# [PROBLEM STATEMENT]
When you find the line with "LLADRO 01005222 PRETTY" among the records below, reproduce it and each line after it exactly, ending with the line with "total: 80.61 -> 420.22".

Edit tracking data

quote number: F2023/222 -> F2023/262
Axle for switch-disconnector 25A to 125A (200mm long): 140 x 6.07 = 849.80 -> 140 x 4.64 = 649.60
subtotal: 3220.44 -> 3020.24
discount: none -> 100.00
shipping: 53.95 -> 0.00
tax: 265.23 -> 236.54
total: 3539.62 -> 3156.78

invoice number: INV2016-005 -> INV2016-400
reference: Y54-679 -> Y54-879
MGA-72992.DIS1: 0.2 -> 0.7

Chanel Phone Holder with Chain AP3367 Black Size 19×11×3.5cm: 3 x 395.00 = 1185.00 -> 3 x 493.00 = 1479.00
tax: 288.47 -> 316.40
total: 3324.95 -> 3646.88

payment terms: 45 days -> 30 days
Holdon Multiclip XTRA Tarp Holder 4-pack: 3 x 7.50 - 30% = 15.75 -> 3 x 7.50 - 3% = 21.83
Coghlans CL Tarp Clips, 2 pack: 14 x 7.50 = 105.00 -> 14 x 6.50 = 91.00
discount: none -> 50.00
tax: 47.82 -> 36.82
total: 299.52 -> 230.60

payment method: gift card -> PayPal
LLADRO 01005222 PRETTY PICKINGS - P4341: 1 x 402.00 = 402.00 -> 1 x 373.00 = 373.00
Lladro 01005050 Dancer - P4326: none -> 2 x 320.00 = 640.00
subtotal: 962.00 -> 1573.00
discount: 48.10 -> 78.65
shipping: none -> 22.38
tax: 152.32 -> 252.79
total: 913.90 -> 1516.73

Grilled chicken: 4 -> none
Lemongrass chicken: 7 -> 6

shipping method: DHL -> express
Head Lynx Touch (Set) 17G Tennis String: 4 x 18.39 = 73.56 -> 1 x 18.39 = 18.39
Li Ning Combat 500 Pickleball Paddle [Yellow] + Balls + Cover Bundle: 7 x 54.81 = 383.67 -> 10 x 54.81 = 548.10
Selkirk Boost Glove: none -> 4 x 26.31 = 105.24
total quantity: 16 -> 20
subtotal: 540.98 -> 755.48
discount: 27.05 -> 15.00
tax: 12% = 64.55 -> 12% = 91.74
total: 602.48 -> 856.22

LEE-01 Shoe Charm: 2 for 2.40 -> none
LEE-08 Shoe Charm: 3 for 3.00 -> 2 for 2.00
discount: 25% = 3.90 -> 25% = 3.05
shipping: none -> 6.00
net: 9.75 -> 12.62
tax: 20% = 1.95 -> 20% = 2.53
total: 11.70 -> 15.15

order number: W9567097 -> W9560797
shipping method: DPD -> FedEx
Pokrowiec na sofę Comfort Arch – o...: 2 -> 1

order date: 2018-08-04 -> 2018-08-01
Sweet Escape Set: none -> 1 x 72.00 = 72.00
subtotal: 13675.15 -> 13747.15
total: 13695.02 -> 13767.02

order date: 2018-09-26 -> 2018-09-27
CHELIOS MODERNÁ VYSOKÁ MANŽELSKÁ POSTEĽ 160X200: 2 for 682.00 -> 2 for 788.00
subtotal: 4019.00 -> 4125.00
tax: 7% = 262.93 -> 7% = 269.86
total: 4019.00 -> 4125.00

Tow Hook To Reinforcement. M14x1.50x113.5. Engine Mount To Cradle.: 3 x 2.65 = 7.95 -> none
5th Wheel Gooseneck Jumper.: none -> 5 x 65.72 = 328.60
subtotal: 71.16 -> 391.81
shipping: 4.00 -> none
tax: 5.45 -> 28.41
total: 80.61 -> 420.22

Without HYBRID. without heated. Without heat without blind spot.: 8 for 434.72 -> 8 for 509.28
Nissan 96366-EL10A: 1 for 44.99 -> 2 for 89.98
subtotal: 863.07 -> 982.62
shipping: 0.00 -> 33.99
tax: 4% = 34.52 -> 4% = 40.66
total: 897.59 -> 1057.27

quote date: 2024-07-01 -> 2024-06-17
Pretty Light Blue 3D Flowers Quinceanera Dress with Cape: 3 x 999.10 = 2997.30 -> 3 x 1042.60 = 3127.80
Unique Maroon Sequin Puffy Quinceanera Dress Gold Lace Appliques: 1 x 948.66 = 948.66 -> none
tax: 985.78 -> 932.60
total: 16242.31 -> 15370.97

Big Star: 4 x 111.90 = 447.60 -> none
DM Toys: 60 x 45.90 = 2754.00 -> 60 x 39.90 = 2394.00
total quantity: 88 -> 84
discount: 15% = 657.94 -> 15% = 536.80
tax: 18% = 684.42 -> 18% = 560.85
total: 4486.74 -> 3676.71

# [SOLUTION TO THIS EXERCISE]
LLADRO 01005222 PRETTY PICKINGS - P4341: 1 x 402.00 = 402.00 -> 1 x 373.00 = 373.00
Lladro 01005050 Dancer - P4326: none -> 2 x 320.00 = 640.00
subtotal: 962.00 -> 1573.00
discount: 48.10 -> 78.65
shipping: none -> 22.38
tax: 152.32 -> 252.79
total: 913.90 -> 1516.73

Grilled chicken: 4 -> none
Lemongrass chicken: 7 -> 6

shipping method: DHL -> express
Head Lynx Touch (Set) 17G Tennis String: 4 x 18.39 = 73.56 -> 1 x 18.39 = 18.39
Li Ning Combat 500 Pickleball Paddle [Yellow] + Balls + Cover Bundle: 7 x 54.81 = 383.67 -> 10 x 54.81 = 548.10
Selkirk Boost Glove: none -> 4 x 26.31 = 105.24
total quantity: 16 -> 20
subtotal: 540.98 -> 755.48
discount: 27.05 -> 15.00
tax: 12% = 64.55 -> 12% = 91.74
total: 602.48 -> 856.22

LEE-01 Shoe Charm: 2 for 2.40 -> none
LEE-08 Shoe Charm: 3 for 3.00 -> 2 for 2.00
discount: 25% = 3.90 -> 25% = 3.05
shipping: none -> 6.00
net: 9.75 -> 12.62
tax: 20% = 1.95 -> 20% = 2.53
total: 11.70 -> 15.15

order number: W9567097 -> W9560797
shipping method: DPD -> FedEx
Pokrowiec na sofę Comfort Arch – o...: 2 -> 1

order date: 2018-08-04 -> 2018-08-01
Sweet Escape Set: none -> 1 x 72.00 = 72.00
subtotal: 13675.15 -> 13747.15
total: 13695.02 -> 13767.02

order date: 2018-09-26 -> 2018-09-27
CHELIOS MODERNÁ VYSOKÁ MANŽELSKÁ POSTEĽ 160X200: 2 for 682.00 -> 2 for 788.00
subtotal: 4019.00 -> 4125.00
tax: 7% = 262.93 -> 7% = 269.86
total: 4019.00 -> 4125.00

Tow Hook To Reinforcement. M14x1.50x113.5. Engine Mount To Cradle.: 3 x 2.65 = 7.95 -> none
5th Wheel Gooseneck Jumper.: none -> 5 x 65.72 = 328.60
subtotal: 71.16 -> 391.81
shipping: 4.00 -> none
tax: 5.45 -> 28.41
total: 80.61 -> 420.22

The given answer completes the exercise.